# Image Segmentation

[deep-learning

image-segmentation

fcn

unet

segnet

dilated-convolutions

refinenet

pspnet

deeplab

mask-rcnn

skip

scribble

]
There are two types of image segmentation:

- semantic segmentation: assign labels to each pixel
- instance segmentation: extract the bounary/mask for each instance in the image

# Examples

- Fully Convolution Neural Network (FCN): FCN convert the fully layers in traditional network used for image classifcation, e.g., Alexnet, VGG16, to convolution layer. Thus is could generate a probability map of each pixel.
- UNet: it combines two parts: left part uses convolution and max-pooling to extract feature; right part uses upsampling and skip (input from lower layer of left part) to generate the label map.
- SegNet: similar to UNet, but it doesn’t use skip to combine the input from lower layer of left part (refered encoder network).
- Dilated Convolutions: the problem in FCN is that, using pooling and then up-sampling will cause data loss. Dilate convolution resolves this problem by adding
`dilate`

to convolution, which increases the field size while doesn’t reduce the output size as pooling dose. - RefineNet: similar to UNet, but utilizes the ResNet as the base.
- PspNet: is applies the idea of spatial pyramid pooling to image segmentation,
- DeepLab: combines Atrous Convolution (similar to Dilated Convolutions) with PspNet.
- Mask-R-CNN: uses the idea of object detection for semantic segmentation, where the probability of each boundary box is used as a response map, where softmax is then applied to generate the mask.

# Common Techniques

- transposed convolution: a conjugate pair of convolution operator, whose forward propgation is the backward propagation of convolution operation and vice versa
- skip: combine the output of intermidiate layers to have multiple level features

# Labels for Training Data

- Scribble uses a few simple scribbles as the label of the training image.

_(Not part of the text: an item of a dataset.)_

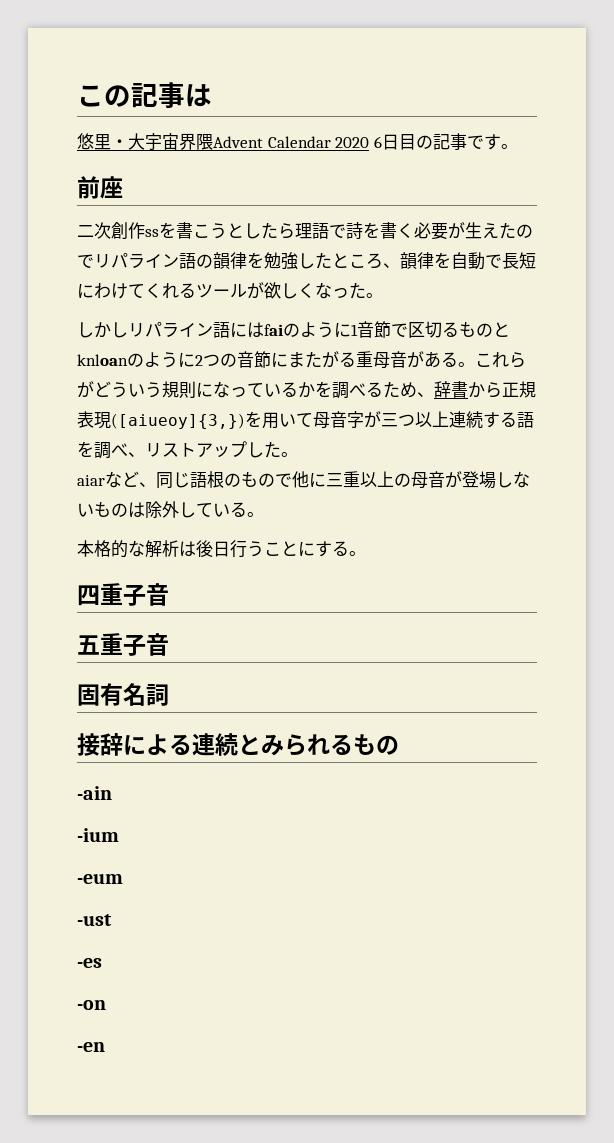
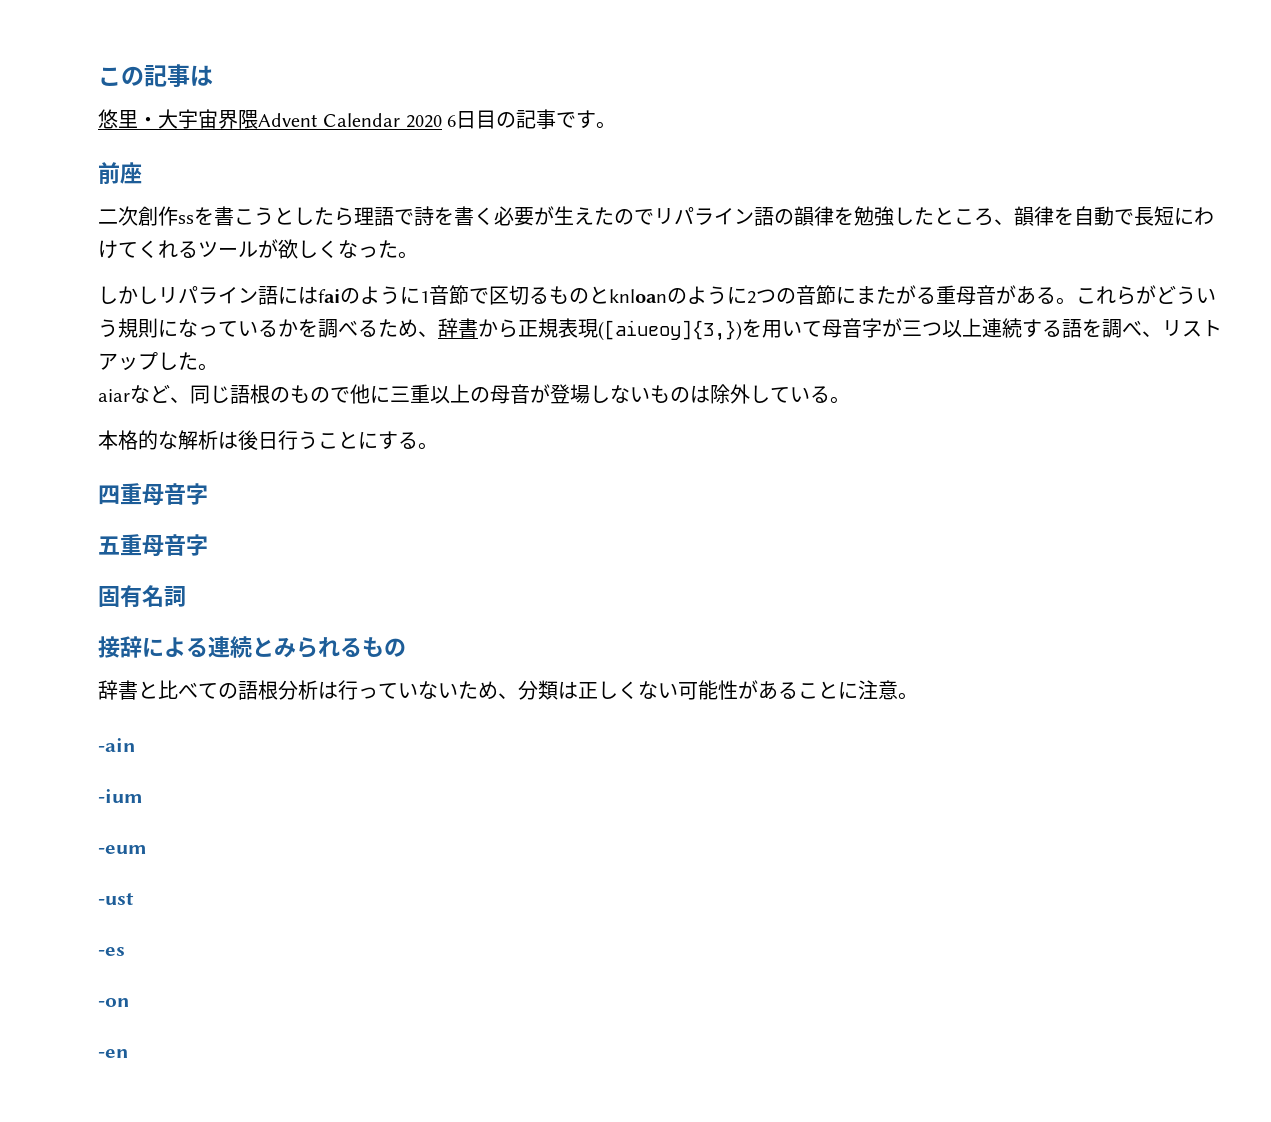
[123,583,169,606] 子音 -> [142,483,208,506] 母音字
[123,633,169,656] 子音 -> [142,534,208,557] 母音字
(399, 745) none -> [98,680,918,700] // 辞書と比べての語根分析は行っていないため、分類は正しくない可能性があることに注意。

Cost function is \(\sum_{i}\psi _i^{scr}\left(y_i|X,S\right)+\sum i-logP\left(y_i| X,\theta\right)+\sum{i,j}\psi _{ij}\left(y_i,y_j|X\right)\)
- Image-level label the label if provides to image level and there is no pixel level label, like image classificaition case. Cost function is \(\underset{\theta ,P}{minimize}\qquad D(P(X)||Q(X|\theta ))\ subject\to\qquad A\overrightarrow{P} \geqslant \overrightarrow{b},\sum_{X}^{ }P(X)=1\)
- Bounding box and label: the label is some bounding boxes and their labels, as object detection case. Cost function is \(P\left ( x,y,z;\theta \right ) = P\left ( x \right )\left (\prod_{m=1}^{M} P\left ( y_m|x;\theta \right )\right )P\left ( z|y \right )\)

Written on April 2, 2019